Really? That is the “dream”; the most important goal in a woman’s life— to clean and cook and raise children? I have never seen a commercial in my entire life depicting a play office where little girls can pretend to be the CEO of a corporation. Yet there are more woman today who do this than who are stay-at-home moms. There are woman in rock ‘n’ roll who are powerful and damned good at what they do, tougher than any man they may come in contact with. Why then, is the myth of the homemaker still so prevalent? The answer is in the question, itself. It is a myth. What once was reality is no longer so. The fact that society cannot break itself from this long deceased truth is what creates the stereotype.
The sickest and most saddening aspect of the Rose Petal Cottage advert is that it was first released in 2007. That was a short five years ago. Certainly, now that humankind has reached the 21st century, that we are in the height of the information age, the stone age ideals of the 1950s would have dissipated? Yet we see commercials like these glorifying a woman’s submissiveness. A woman cannot have power, she is not in control of her own destiny like men are. Games of strategy like Battleship and Risk are no place for little girls, those are the boys’ games.
When a girl breaks away from this stereotype and chooses to immerse herself in the games of the opposite gender she is in danger of being labelled a “tomboy” and if this labelling continues on until at least middle school she may be further categorized as a “lesbian” regardless of what her actual sexual preference may happen to be. Women are not helpless. Women are strong. Women are powerful and capable. Concerning the game of battleship, it is considered taboo for a girl to play this game, yet there are a vast number of women who work in the navy.

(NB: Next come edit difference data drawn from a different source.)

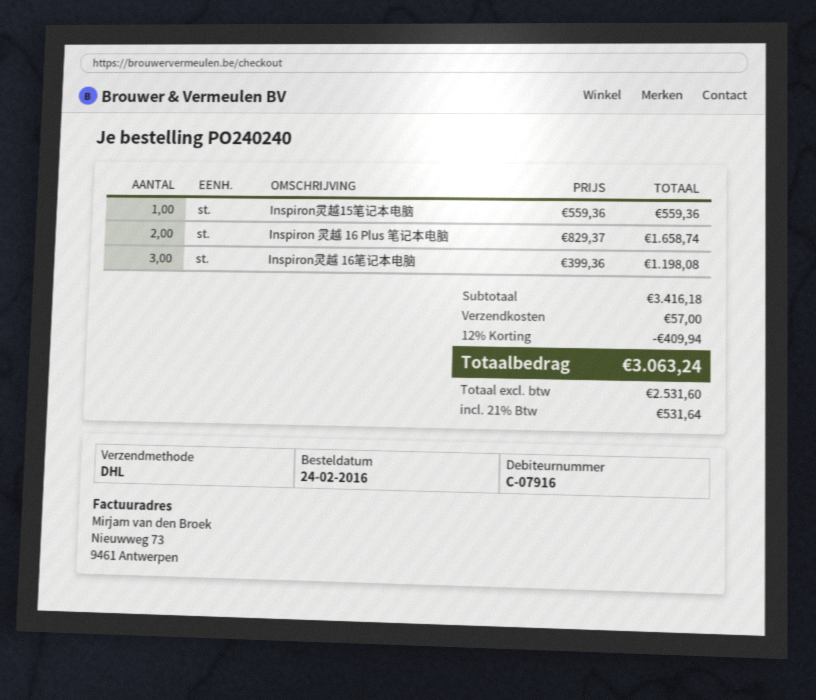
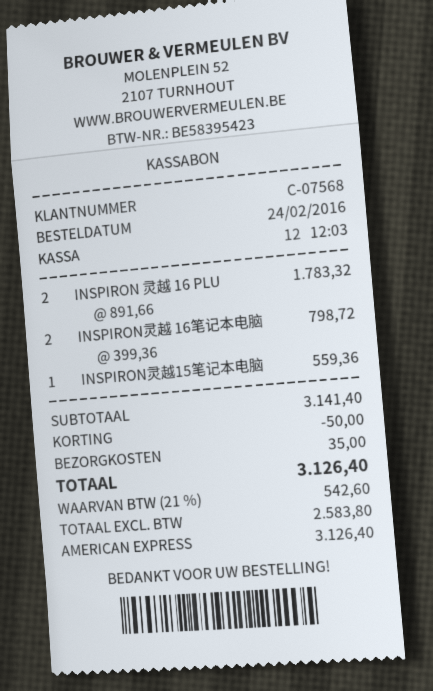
customer number: C-07916 -> C-07568
Inspiron 灵越 16 Plus 笔记本电脑: 2 x 829.37 = 1658.74 -> 2 x 891.66 = 1783.32
Inspiron灵越 16笔记本电脑: 3 x 399.36 = 1198.08 -> 2 x 399.36 = 798.72
subtotal: 3416.18 -> 3141.40
discount: 409.94 -> 50.00
shipping: 57.00 -> 35.00
net: 2531.60 -> 2583.80
tax: 21% = 531.64 -> 21% = 542.60
total: 3063.24 -> 3126.40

Similarly, there is a growing number of stay-at-home dads. As young boys, were these fathers to play with Rose Petal Cottage they would also be labelled as homosexual, once again regardless of actual sexual preference.

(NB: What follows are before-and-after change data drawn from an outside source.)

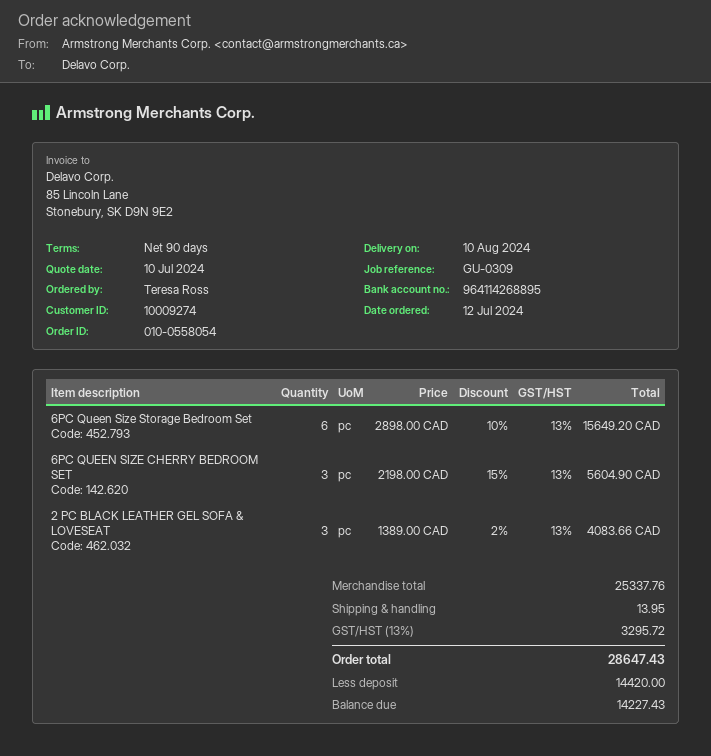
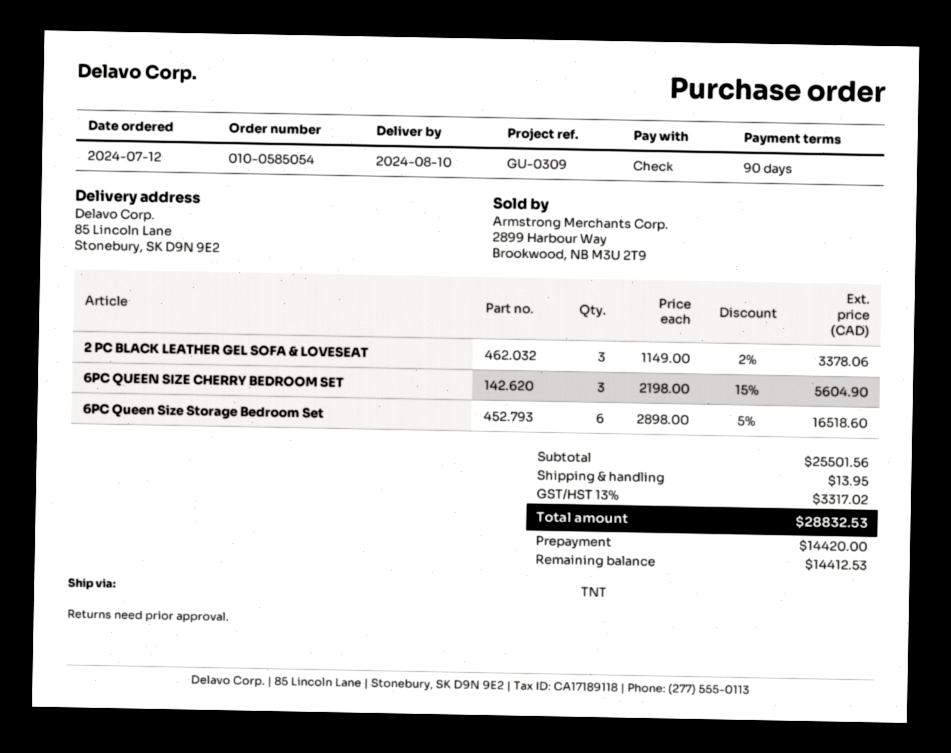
order number: 010-0558054 -> 010-0585054
6PC Queen Size Storage Bedroom Set: 6 x 2898.00 - 10% = 15649.20 -> 6 x 2898.00 - 5% = 16518.60
2 PC BLACK LEATHER GEL SOFA & LOVESEAT: 3 x 1389.00 - 2% = 4083.66 -> 3 x 1149.00 - 2% = 3378.06
subtotal: 25337.76 -> 25501.56
tax: 13% = 3295.72 -> 13% = 3317.02
total: 28647.43 -> 28832.53
balance: 14227.43 -> 14412.53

Boys, providing that they view this advert in combination with one specifically catered to the stereotype of their own gender, will gain a false sense of dominance and entitlement, while the girls will soon develop a sense of inferiority in accordance with this. The boys will connect the associations of male/alpha/dominance with female/omega/submissiveness. A simple stereotyping in a commercial can influence the perceptions of these individuals in adult life and may, in extreme, cases be a cause for domestic violence or worse, which is a growing problem within the modern world. In the case of gender queer children, the stereotype that the Rose Petal Cottage commercial implies gives them no place to identify with. Perhaps in this they are lucky, for they will not condition themselves to the stereotype. It could occur, however, that the stereotype may resonate with them and they will feel outcast and alone.

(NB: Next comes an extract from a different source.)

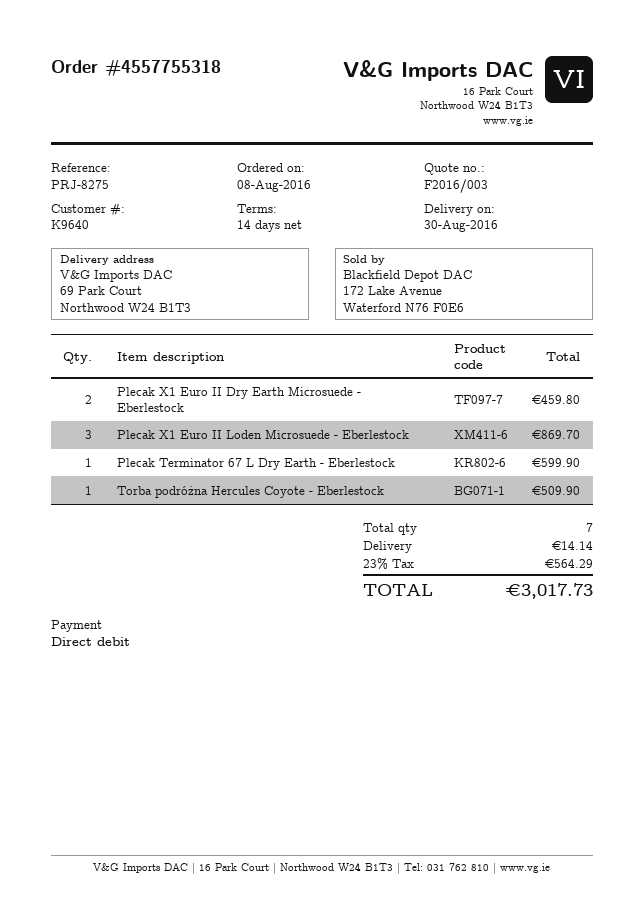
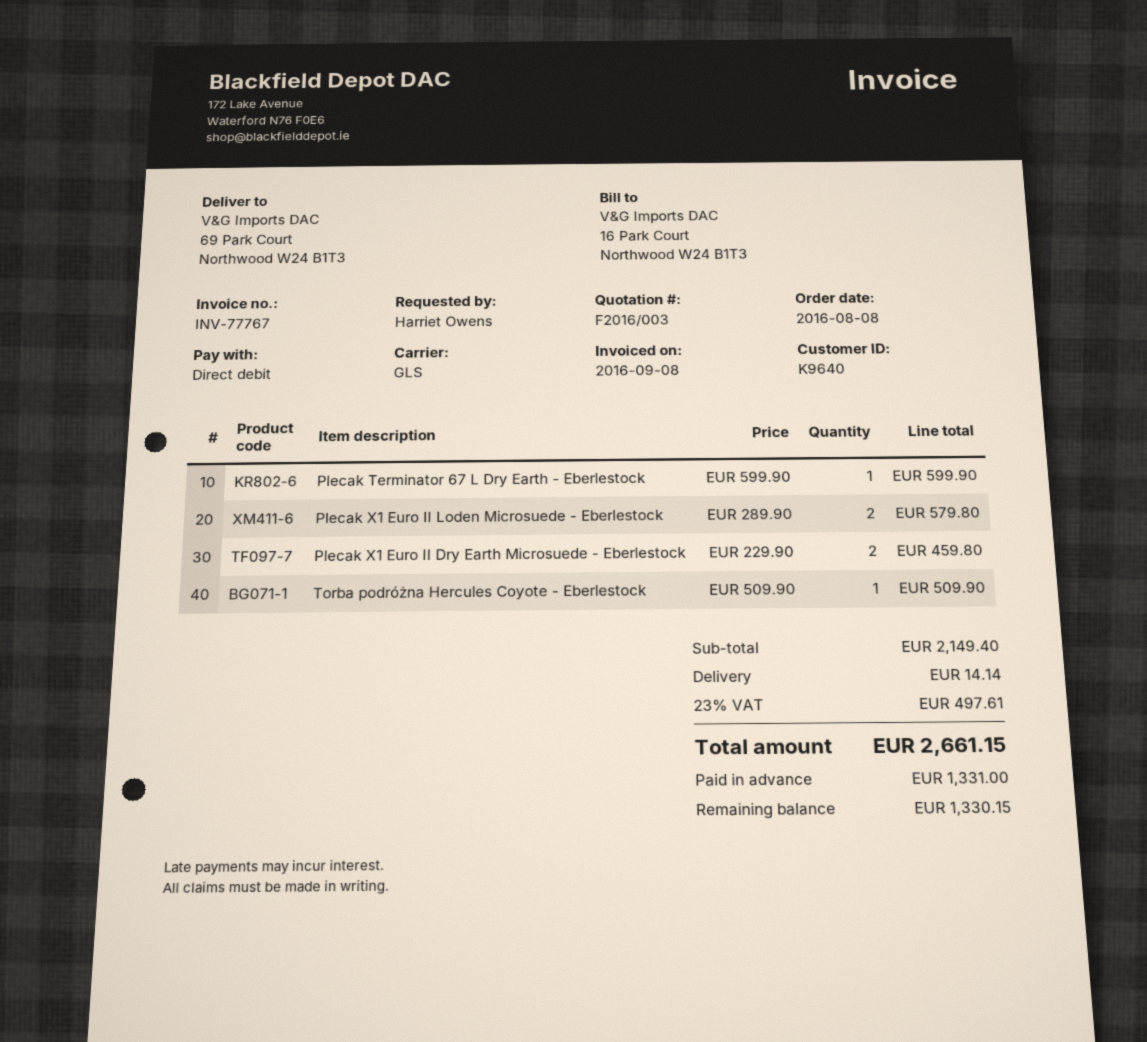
Plecak X1 Euro II Loden Microsuede - Eberlestock: 3 for 869.70 -> 2 for 579.80
tax: 23% = 564.29 -> 23% = 497.61
total: 3017.73 -> 2661.15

In its essence, Rose Petal Cottage is telling the children who may see the ad while watching cartoons that firstly, an outdated cultural truth is still prevalent and should be adhered to; secondly, that girls should grow up to be women that fit into this cookie-cutter gender “norm”—that is, that they are destined to be slaves to a home and a husband; thirdly, that this should be “fun”. Hasbro is not selling a toy. It is selling a weapon of mass brainwashing and romanticizing an old form of slavery. It is telling gender queer children that since they cannot fit into this stereotype (or its opposite) and that they have no place in society. It is telling boys that women are their maids and not human beings capable of great change and influence in the world. If commercials such as these continue to air, I fear for the future generations that will be brought up into this world. It’s time to get out of the dark ages and move forward, not regress.